Ma in un certo senso, almeno in apparenza, la famiglia Munson resisteva, e Christopher ne era ben felice, sicuro del fatto che, nel giro di qualche mese, tutta Hawkins si sarebbe dimenticata di Elizabeth Munson e dello scandalo che aveva portato in città. 

 

“Stasera mi vedo con i colleghi.” Disse Wayne al termine della cena, stimolando un sorriso genuino nella madre, e un bofonchio nel padre, che replicò: “Va bene, ma come sempre cerca di non fare casino quando rientri.

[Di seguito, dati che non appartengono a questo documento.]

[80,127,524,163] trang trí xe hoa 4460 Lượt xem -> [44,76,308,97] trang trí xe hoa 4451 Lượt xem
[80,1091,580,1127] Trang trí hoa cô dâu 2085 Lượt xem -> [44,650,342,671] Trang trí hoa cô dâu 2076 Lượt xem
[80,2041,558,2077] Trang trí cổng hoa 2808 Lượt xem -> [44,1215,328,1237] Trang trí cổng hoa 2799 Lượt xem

Che io domani devo essere in ufficio presto, e tu sulla legna altrettanto.” . 

Wayne non aspettò un ripensamento del padre, e si dileguò dalla tavola una volta terminato il pasto, per infilarsi un maglione pulito e delle scarpe decenti che non richiamassero il costante fango nel quale lavorava, ferie o non ferie. 

Chiudendo la porta di casa, con lo sguardo rivolto al cielo di Hawkins che sembrava essere eccezionalmente sereno, con qualche stella brillante sullo sfondo, Wayne sospirò, come se si stesse scrollando, almeno temporaneamente, di un peso troppo grande da sopportare. 

Della fede cattolica lui ne aveva sempre fatto a meno, anche quando accompagnava da bambino suo padre in chiesa, fingendo di interessarsi all'omelia del sacerdote: per tale motivo quella sera, consapevole di aver mentito al padre, non si sentì nemmeno lontanamente in colpa. 

Del resto, i colleghi di Wayne Munson erano tutti signori di una certa età con famiglia a seguito, che lo avevano sempre considerato uno strano: suo padre lo poteva sapere, se avesse mai chiesto qualcosa al figlio, circa la sua vita o il suo lavoro. E di conseguenza, avrebbe capito subito dopo quella cena, che Wayne non stava certamente uscendo per andare a bere qualcosa coi suoi colleghi. 

 

Ma meglio così, in fin dei conti. Perché Wayne Munson stava per ricongiungersi alla sorellina Liz, e quella sera non poteva essere più serena di così.